Author's Chapter Notes:
Please don't kill me!
It was seven thirty in the morning when the phone rang, and I could barley crawl across the room to pick it up from the place on the floor it had landed when I dropped it the night before.  My head was pounding and the room was spinning.  Two bottles of wine all to myself had done me in hardcore.  I managed to pick up the call just before it went to voicemail, not being able to read the screen because my vision was so blurry. I hung onto the back of the couch and roughly slid down to the carpeted floor.  “‘Timber...lake...”

“Justin! Justin!”

I groaned.  It was Austin.  “Hey Bud,” I croaked.  “You okay?”

“Yeah! But, they have this cool game here that I want!” He yelled.  

My head pounded harder, and I wanted to rip into him for calling me so early in the morning about something so ridiculous, but I couldn’t.  I just...loved him.  It came rushing back to me right away, the fact that the boys were such a huge part of my life, and would continue to be whether Abbey was around or not.  “And you’re up playing it right now, huh?” I chuckled, and winced because it made my head hurt more.  “Did you eat?”

“Yeah!
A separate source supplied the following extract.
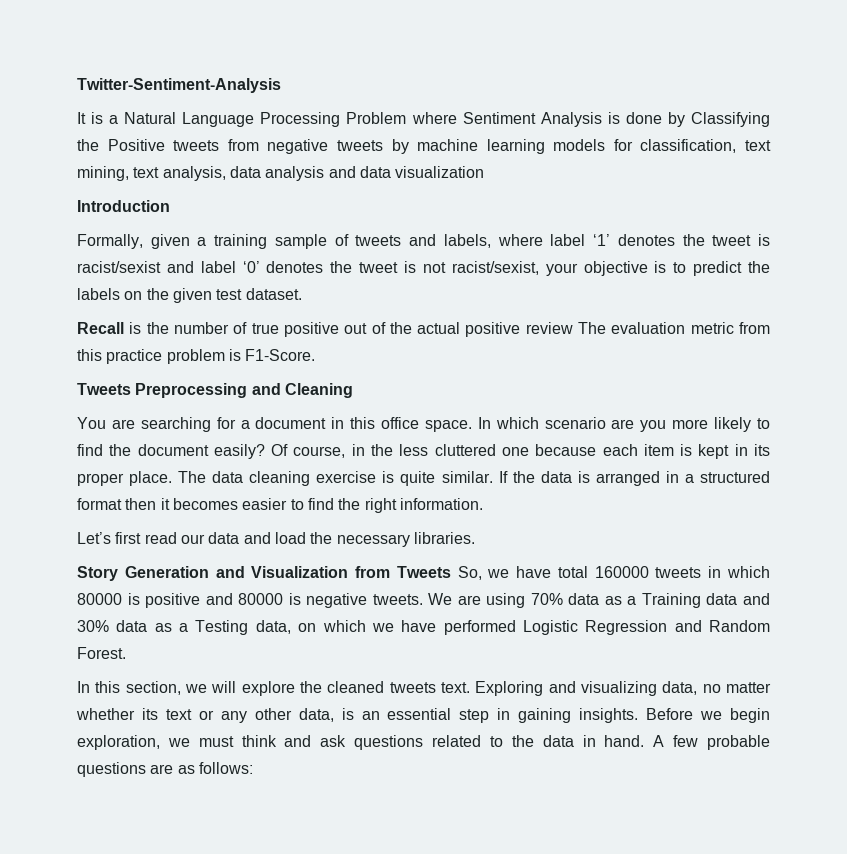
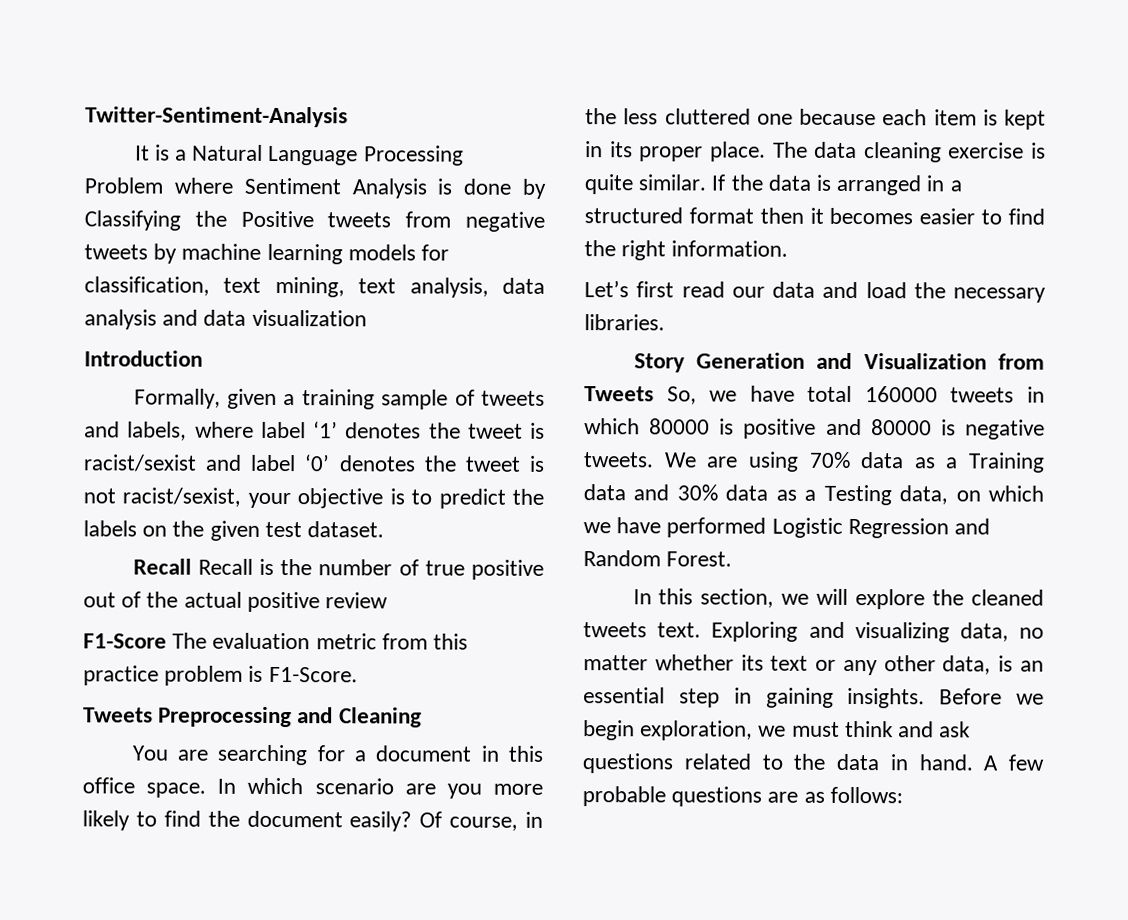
(124, 328) none -> [197,558,253,575] Recall
(573, 328) none -> [83,633,167,649] // F1-Score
We got up at six!” He said excitedly.  “We’re going to the Statue of Liberty today!”

“Cool,” I said, trying to sound enthusiastic.  “Make sure Davey doesn’t unzip his jacket, all right?”

“Okay!  So...they have this cool game here, and I really want it, and I know we just had Christmas but...will you get it for me?”

“Slow down,” I laughed.  “What is it that you want?”

“Metro Rider!” He yelled.  “Davey wants it too, right Davey?”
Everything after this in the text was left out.